[Information supplied Boundary: Start]
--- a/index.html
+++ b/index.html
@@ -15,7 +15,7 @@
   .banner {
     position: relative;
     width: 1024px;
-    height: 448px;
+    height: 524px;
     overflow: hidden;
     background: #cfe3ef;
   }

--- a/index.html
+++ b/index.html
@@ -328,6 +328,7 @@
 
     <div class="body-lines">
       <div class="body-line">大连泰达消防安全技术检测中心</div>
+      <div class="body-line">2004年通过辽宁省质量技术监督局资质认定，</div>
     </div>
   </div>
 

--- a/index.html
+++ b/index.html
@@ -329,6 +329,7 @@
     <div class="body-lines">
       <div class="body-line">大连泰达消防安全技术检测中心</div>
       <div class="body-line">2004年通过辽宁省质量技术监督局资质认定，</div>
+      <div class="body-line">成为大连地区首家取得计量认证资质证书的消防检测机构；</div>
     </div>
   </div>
[Information supplied Boundary: End]
[Information supplied Boundary: Start]
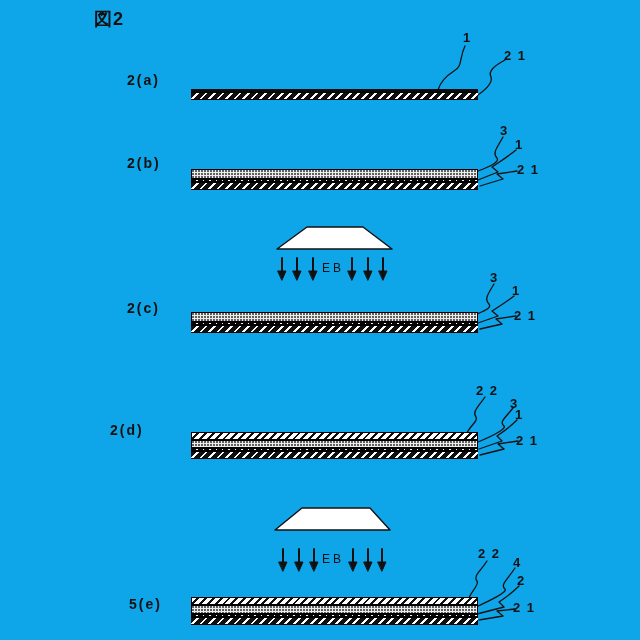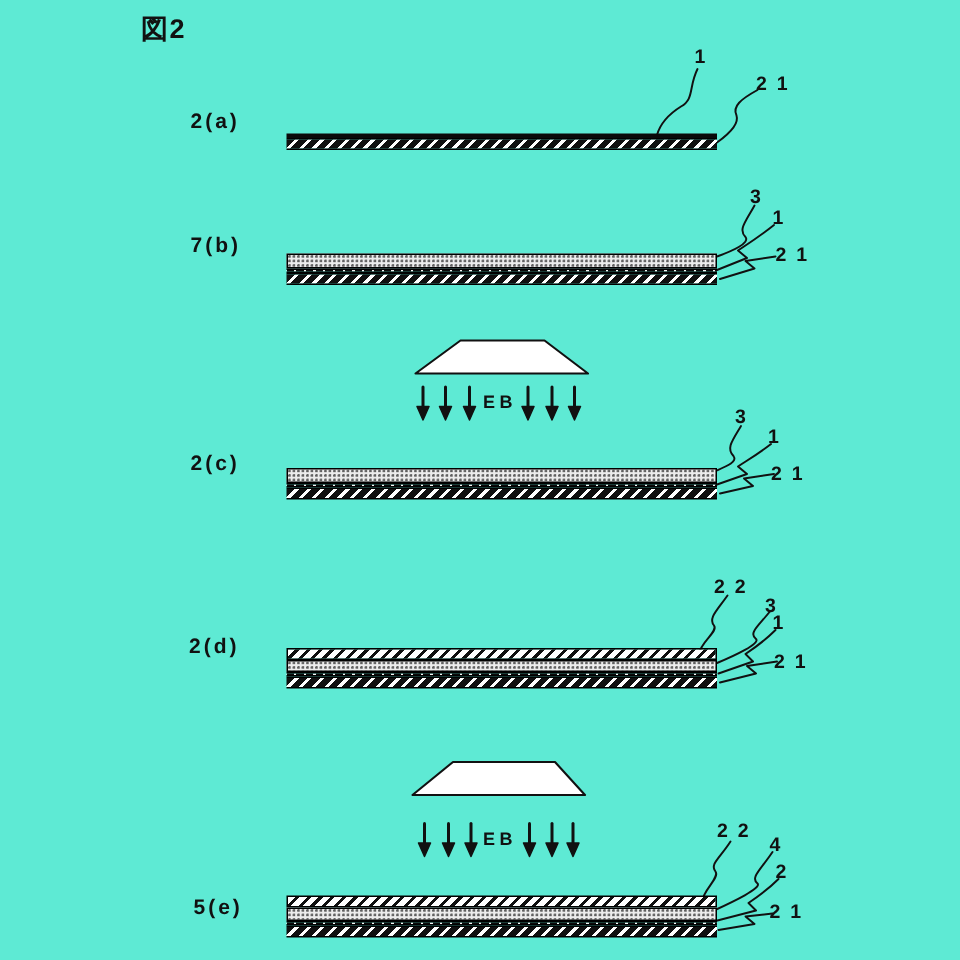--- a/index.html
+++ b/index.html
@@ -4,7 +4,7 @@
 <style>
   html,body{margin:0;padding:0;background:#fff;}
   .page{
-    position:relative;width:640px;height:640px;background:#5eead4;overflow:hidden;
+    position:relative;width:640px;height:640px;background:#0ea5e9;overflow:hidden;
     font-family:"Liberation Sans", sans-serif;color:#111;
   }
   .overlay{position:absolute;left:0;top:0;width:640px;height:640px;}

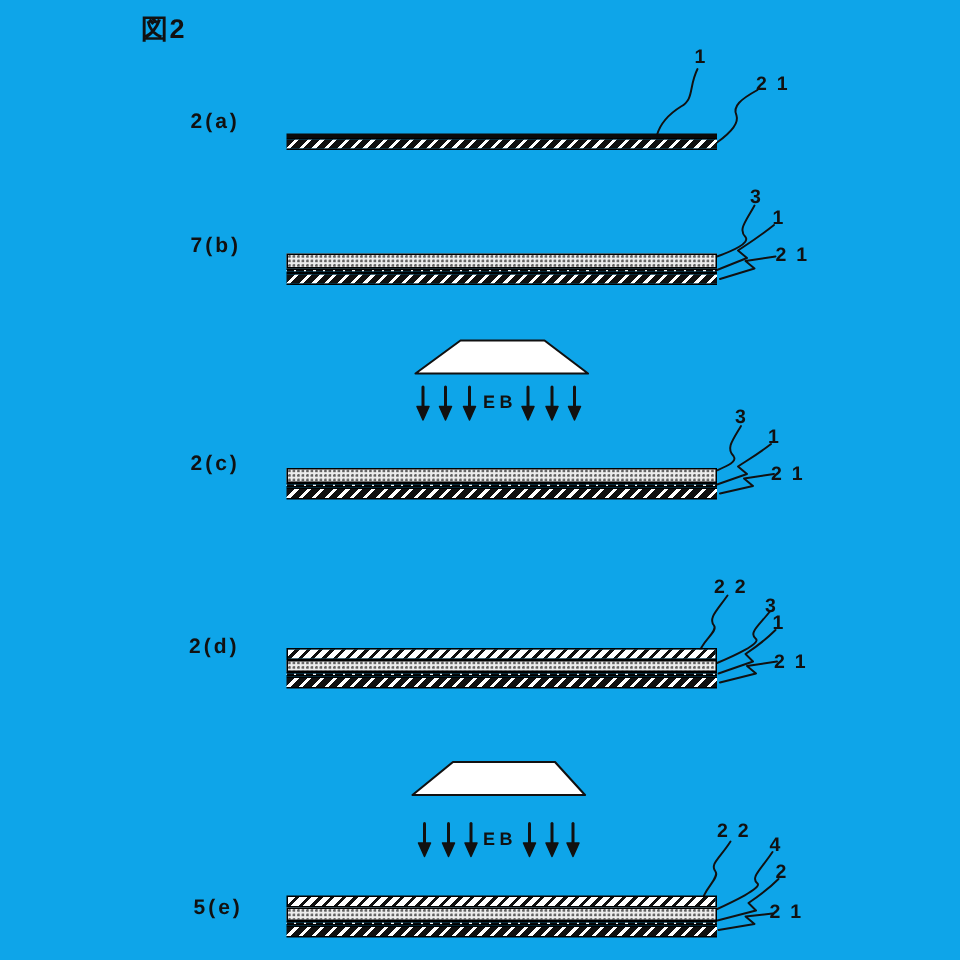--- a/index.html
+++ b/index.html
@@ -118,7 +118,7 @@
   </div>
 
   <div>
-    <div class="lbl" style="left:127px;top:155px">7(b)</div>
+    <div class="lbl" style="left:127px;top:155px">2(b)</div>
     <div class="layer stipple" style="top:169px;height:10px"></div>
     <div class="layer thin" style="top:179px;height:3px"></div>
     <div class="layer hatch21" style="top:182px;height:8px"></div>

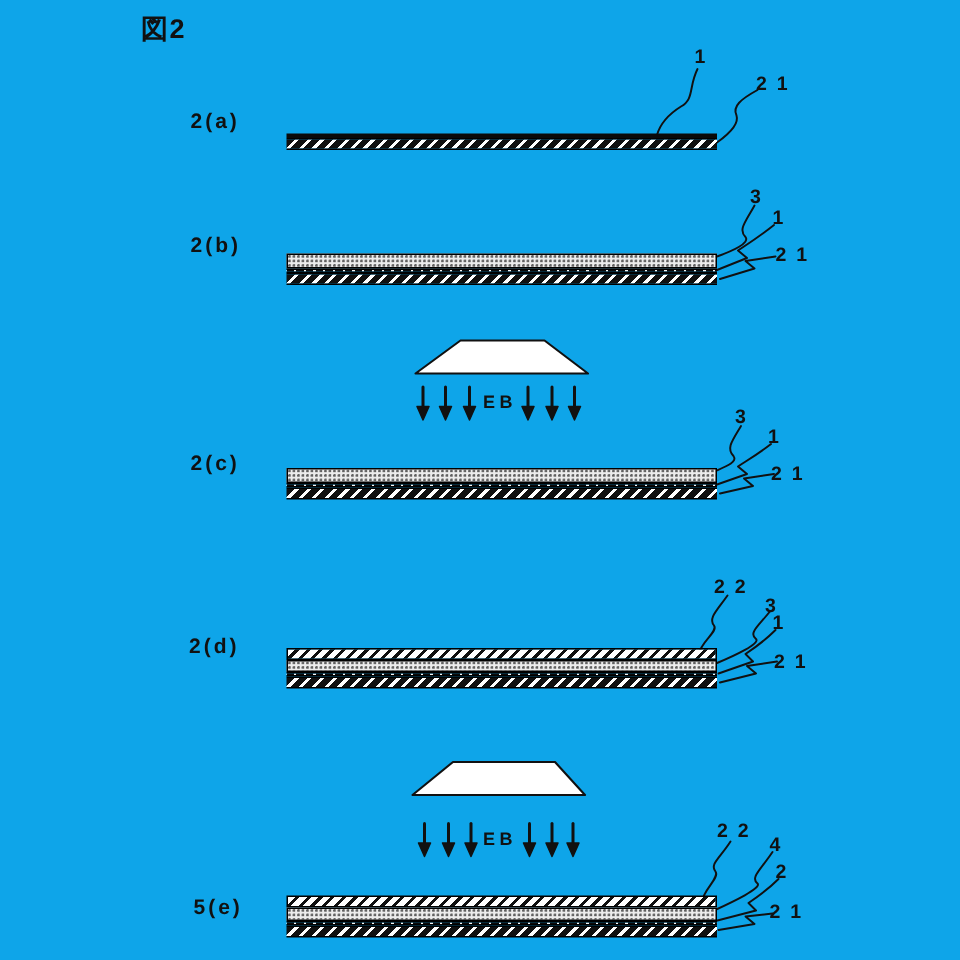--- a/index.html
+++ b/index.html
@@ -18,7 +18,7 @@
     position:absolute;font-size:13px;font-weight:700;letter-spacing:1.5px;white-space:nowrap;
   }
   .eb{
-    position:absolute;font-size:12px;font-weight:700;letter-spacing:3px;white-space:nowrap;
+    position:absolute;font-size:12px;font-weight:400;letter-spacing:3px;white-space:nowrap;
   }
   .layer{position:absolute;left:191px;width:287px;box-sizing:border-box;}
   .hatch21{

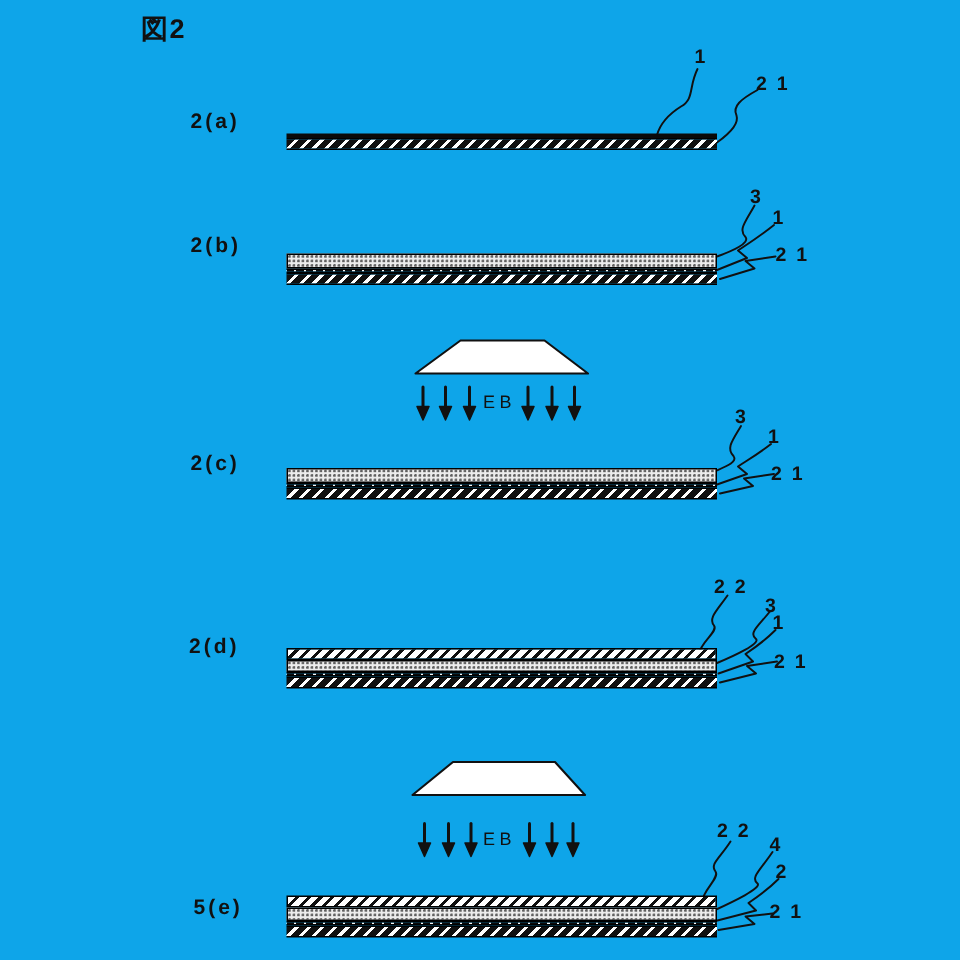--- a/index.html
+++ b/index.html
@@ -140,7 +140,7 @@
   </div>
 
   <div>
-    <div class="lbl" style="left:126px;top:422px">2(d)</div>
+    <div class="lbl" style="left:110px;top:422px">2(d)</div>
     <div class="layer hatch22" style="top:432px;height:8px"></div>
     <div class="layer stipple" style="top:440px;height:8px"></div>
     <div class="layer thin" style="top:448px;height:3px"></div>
[Information supplied Boundary: End]
Check each line above for the string "spacing" and copy every line that has it.

### Finished exercise
     position:absolute;font-size:13px;font-weight:700;letter-spacing:1.5px;white-space:nowrap;
-    position:absolute;font-size:12px;font-weight:700;letter-spacing:3px;white-space:nowrap;
+    position:absolute;font-size:12px;font-weight:400;letter-spacing:3px;white-space:nowrap;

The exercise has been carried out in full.